I use a 28.5..... took a lil while gettin'g used to.. but groups great now...


----------



## JLH (Feb 22, 2005)

The Doinker carbon elite is a fantastic stabilizer...It's a little more expensive, but I feel it's well worth it.. You can add or take off weights on the end to get the feel you need.
I use it for both hunting and 3D....it's 11.5"


----------



## stevegabriel (Apr 18, 2007)

Posten Slim Jimz, 12".


----------



## cowboy3 (Feb 22, 2007)

I use one its the best I ever used it works good with the heaviest weight out front.
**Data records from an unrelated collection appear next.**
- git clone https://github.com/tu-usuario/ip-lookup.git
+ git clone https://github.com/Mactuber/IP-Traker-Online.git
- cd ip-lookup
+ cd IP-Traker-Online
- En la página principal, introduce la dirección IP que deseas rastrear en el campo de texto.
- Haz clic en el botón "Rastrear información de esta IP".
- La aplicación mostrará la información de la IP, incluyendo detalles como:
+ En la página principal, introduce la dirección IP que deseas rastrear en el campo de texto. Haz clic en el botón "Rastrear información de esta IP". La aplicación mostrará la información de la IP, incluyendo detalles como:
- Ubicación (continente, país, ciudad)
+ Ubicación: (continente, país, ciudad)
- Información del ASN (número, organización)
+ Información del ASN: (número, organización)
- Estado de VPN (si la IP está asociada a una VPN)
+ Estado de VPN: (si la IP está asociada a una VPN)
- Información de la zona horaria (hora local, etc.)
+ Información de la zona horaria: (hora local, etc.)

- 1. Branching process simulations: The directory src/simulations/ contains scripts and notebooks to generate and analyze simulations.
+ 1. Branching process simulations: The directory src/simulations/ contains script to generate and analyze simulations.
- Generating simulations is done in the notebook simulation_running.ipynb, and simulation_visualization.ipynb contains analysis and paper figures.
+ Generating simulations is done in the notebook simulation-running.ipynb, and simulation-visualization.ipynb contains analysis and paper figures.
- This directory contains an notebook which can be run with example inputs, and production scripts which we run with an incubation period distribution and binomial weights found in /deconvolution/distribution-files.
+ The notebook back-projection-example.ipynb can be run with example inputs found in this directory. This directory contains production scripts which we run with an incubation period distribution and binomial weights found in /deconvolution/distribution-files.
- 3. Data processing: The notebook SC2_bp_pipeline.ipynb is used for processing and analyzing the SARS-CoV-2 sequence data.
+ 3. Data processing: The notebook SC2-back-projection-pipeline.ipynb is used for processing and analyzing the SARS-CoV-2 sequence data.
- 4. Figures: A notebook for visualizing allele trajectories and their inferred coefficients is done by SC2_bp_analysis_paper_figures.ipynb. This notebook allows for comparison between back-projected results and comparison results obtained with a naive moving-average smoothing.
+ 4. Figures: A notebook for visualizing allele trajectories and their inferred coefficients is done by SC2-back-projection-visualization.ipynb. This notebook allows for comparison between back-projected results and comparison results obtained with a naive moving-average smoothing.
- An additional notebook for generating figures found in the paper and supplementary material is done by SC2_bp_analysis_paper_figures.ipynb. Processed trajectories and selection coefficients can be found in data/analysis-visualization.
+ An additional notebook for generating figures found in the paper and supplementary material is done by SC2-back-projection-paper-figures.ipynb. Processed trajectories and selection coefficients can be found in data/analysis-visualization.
I had A ? does the rubber donkier screw off I cant get it off mine I have an older model And want to put the new A-bomb doniker on it.
THANKS FOR ANY INFO


----------



## thor0812 (Feb 14, 2008)

I went to a bee stinger and havent looked back


----------



## MOvenatic (May 20, 2006)

stevegabriel said:


> Posten Slim Jimz, 12".


Look at the Woodsman I also. I like mine.


----------



## dw'struth (Mar 14, 2008)

*3-D stabilizer*

I also am interested in a longer, heavier stabilizer for 3-D. Wanting less "bounce" in my sight pin. Suggestions??


----------